Placental and cord lesions that have been associated with NIHF include chorioangiomas, angiomyxoma of the cord, aneurysm of the umbilical artery, cord vein thrombosis, umbilical vein torsion, true knots, and amniotic bands. Placental chorioangiomas are relatively common, occurring in about 1% of pregnancies. While small lesions are usually not clinically significant, those measuring >5 cm can act as high volume arteriovenous shunts and lead to hydrops due to high output cardiac failure. Other vascular tumors and arteriovenous malformations can similarly cause NIHF. Hemangiomas have been reported to cause NIHF, likely due to severe anemia, hypoproteinemia, and/or extramedullary erythropoiesis.
A large number of skeletal dysplasias have been associated with NIHF, including achondroplasia, achondrogenesis, osteogenesis imperfecta, osteopetrosis, thanatophoric dysplasia, short-rib polydactyly syndrome, and asphyxiating thoracic dysplasia. In all of these, the mechanism is unclear, although it has been proposed that hepatic enlargement occurs secondary to intrahepatic proliferation of blood cell precursors to compensate for a small bone-marrow volume. This may cause large vessel compression and lead to anasarca in these fetuses.
Inborn errors of metabolism and other genetic conditions are historically associated with 1-2% of cases of NIHF, which may be transient or manifest as isolated ascites. Inherited metabolic disorders that have been implicated as a cause of NIHF are most typically lysosomal storage diseases such as various mucopolysaccharidoses, Gaucher disease, and Niemann-Pick disease. In a recent review of the literature including 678 cases of NIHF, lysosomal storage diseases occurred in 5.2% of all NIHF cases, and in 29.6% of idiopathic NIHF cases if a comprehensive workup for these conditions is done. Proposed mechanisms involve visceromegaly and obstruction of venous return, decreased erythropoiesis and anemia, and/or hypoproteinemia. Although such disorders are a relatively uncommon cause of NIHF, they are important because of the high recurrence risk of these mainly autosomal recessive disorders. Careful histology of the placenta, liver, spleen, and bone marrow will often provide a clue that a metabolic storage disorder was present. For many such disorders, testing is available to determine a diagnosis and for prenatal diagnosis in a subsequent pregnancy. Panels of causative storage disorders can be tested for in some laboratories, and this should be considered for cases of NIHF in a structurally normal fetus in which another cause has not been identified, or with cases of recurrence within a family.

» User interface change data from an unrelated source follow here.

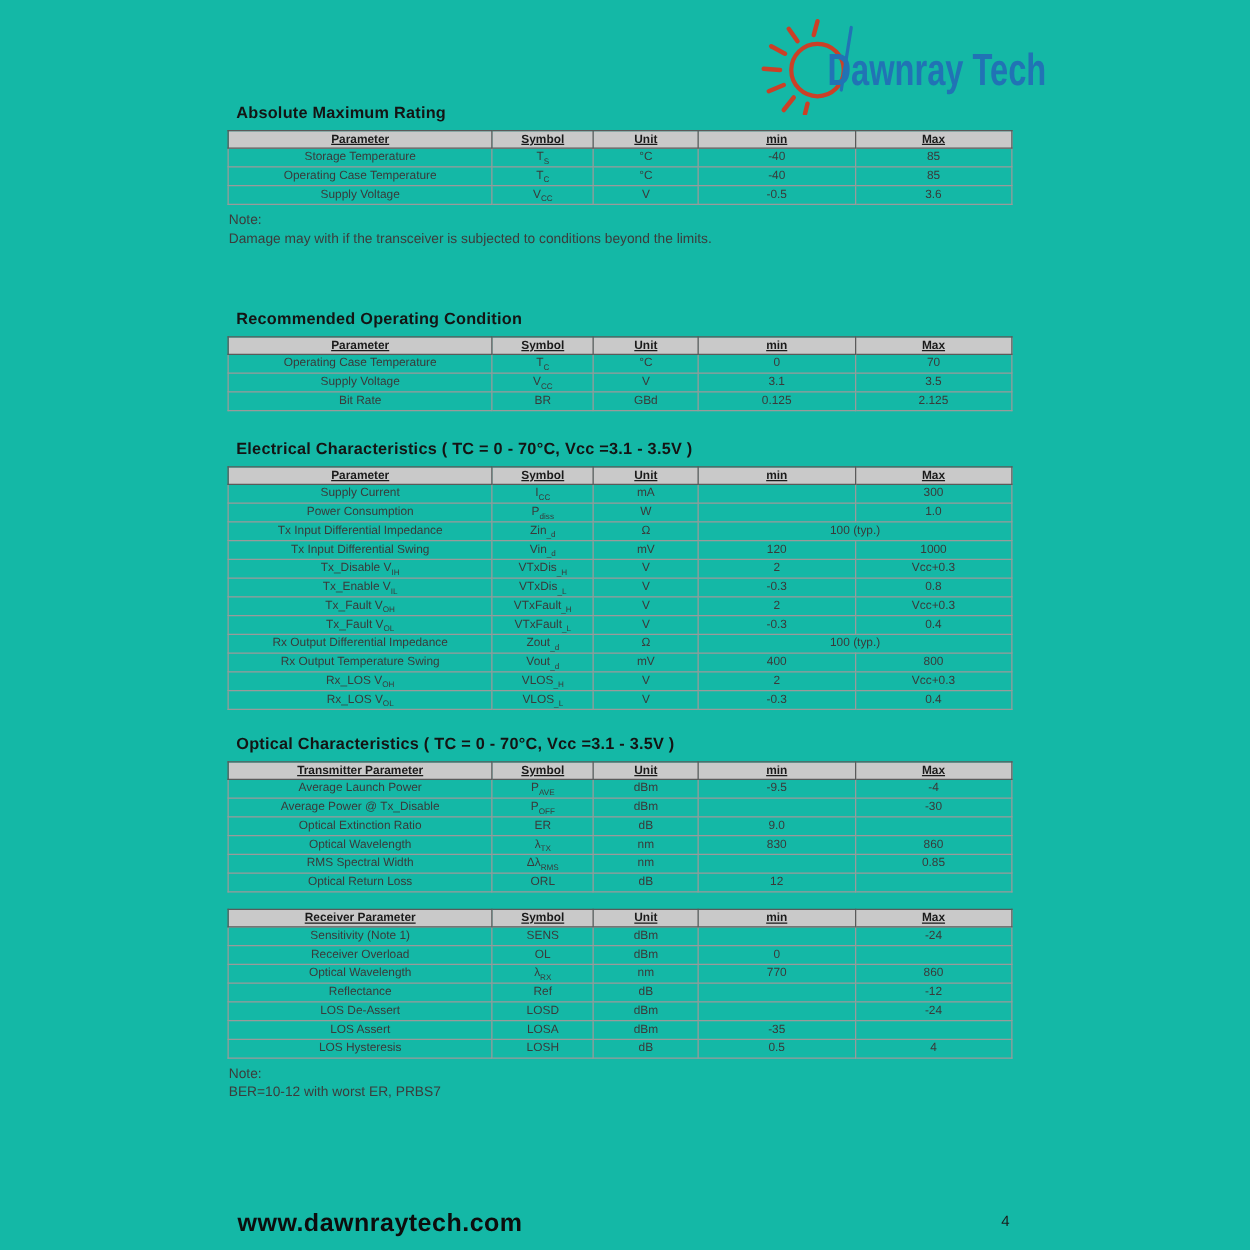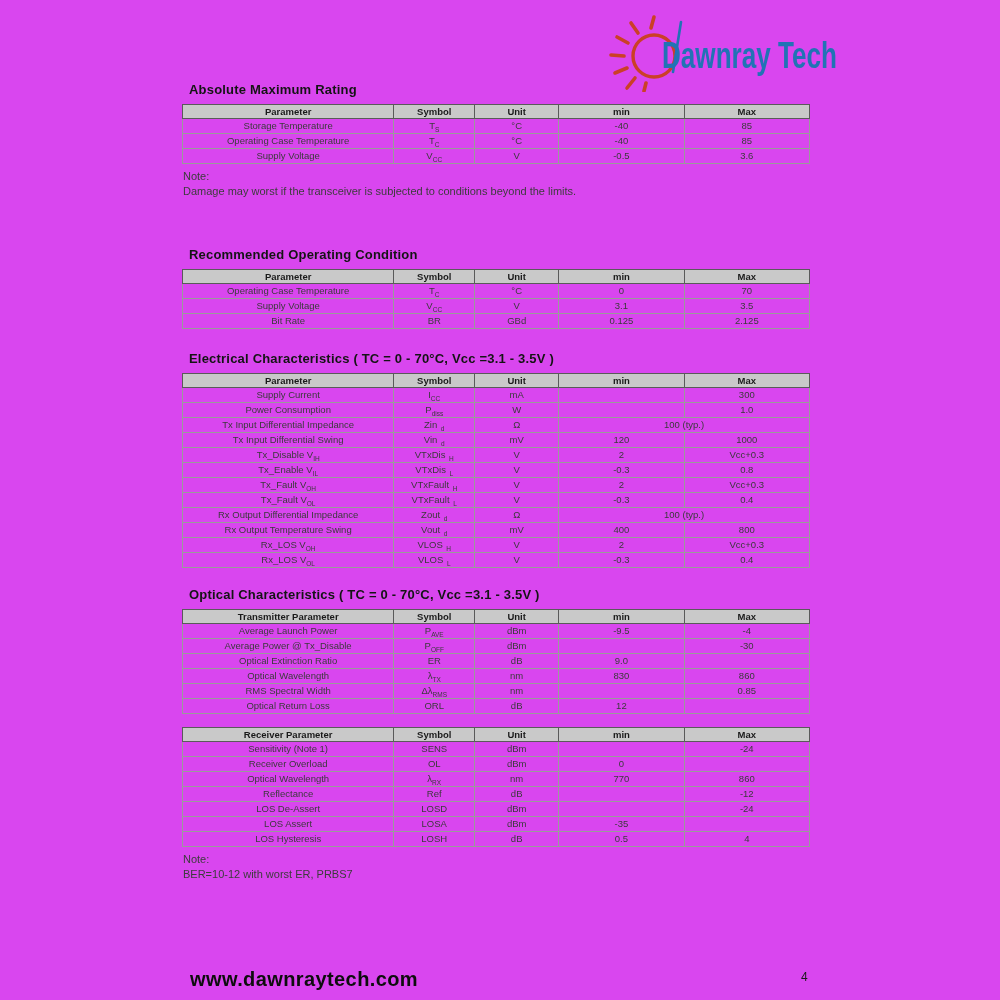--- a/index.html
+++ b/index.html
@@ -1,33 +1,33 @@
 <!DOCTYPE html>
 <html><head>
 <meta charset="utf-8">
 <style>
   html,body{margin:0;padding:0;}
   body{
     width:1000px;height:1000px;background:#fbfbfb;
     font-family:"Liberation Sans",sans-serif;color:#2e2e2e;position:relative;
   }
-  .page{position:absolute;inset:0;background:#d946ef;}
+  .page{position:absolute;inset:0;background:#14b8a6;}
   .logo{position:absolute;left:602px;top:10px;width:250px;height:82px;}
   .sec{position:absolute;left:182px;width:628px;}
   .sec-title{
     font-size:13px;font-weight:bold;color:#141414;
     margin:0 0 6px 7px;line-height:16px;letter-spacing:0.2px;
   }
   table.dtable{
     width:628px;border-collapse:collapse;table-layout:fixed;
     font-size:9.5px;color:#3a3a3a;border:1.5px solid #4a4a4a;
   }
   .dtable th{
     background:#c9c9c9;border:1px solid #5a5a5a;font-weight:bold;
-    height:13px;line-height:13px;padding:0 2px;font-size:9.5px;color:#1a1a1a;
+    height:13px;line-height:13px;padding:0 2px;font-size:9.5px;color:#1a1a1a;text-decoration:underline;
   }
   .dtable td{
     border:1px solid #9a9a9a;text-align:center;height:14px;line-height:14px;
     padding:0 2px;overflow:hidden;white-space:nowrap;
   }
   .dtable sub{font-size:6.5px;line-height:0;}
   .tbl-gap{margin-top:13px;}
   .note{margin-top:5px;font-size:11px;line-height:15px;color:#3c3c3c;padding-left:1px;}
   .footer-url{position:absolute;left:190px;top:968px;font-size:20px;color:#0d0d0d;letter-spacing:0.4px;font-weight:bold;}
   .footer-page{position:absolute;left:801px;top:970px;font-size:12px;color:#1a1a1a;}
@@ -92,21 +92,21 @@
             <td>Supply Voltage</td>
             <td>V<sub>CC</sub></td>
             <td>V</td>
             <td>-0.5</td>
             <td>3.6</td>
           </tr>
         </tbody>
       </table>
     <div class="note">
       <div>Note:</div>
-      <div>Damage may worst if the transceiver is subjected to conditions beyond the limits.</div>
+      <div>Damage may with if the transceiver is subjected to conditions beyond the limits.</div>
     </div>
   </section>
 
   <section class="sec" style="top:247px">
     <h2 class="sec-title">Recommended Operating Condition</h2>
     <table class="dtable">
         <colgroup>
           <col style="width: 33.7%;">
           <col style="width: 12.9%;">
           <col style="width: 13.4%;">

A number of other syndromes have been associated with NIHF. Many of these are disorders associated with lymphatic dysfunction, such as Noonan and multiple pterygium syndrome, both of which frequently present with cystic hygroma; idiopathic chylothorax, in which a local pleuromediastinal lymph vessel disturbance occurs as the possible pathogenic mechanism; yellow nail syndrome, a dominantly inherited congenital lymphedema syndrome; and congenital pulmonary lymphangiectasia. Familial recurrence in some of these cases suggests a hereditary maldevelopment of lymphatic vessels.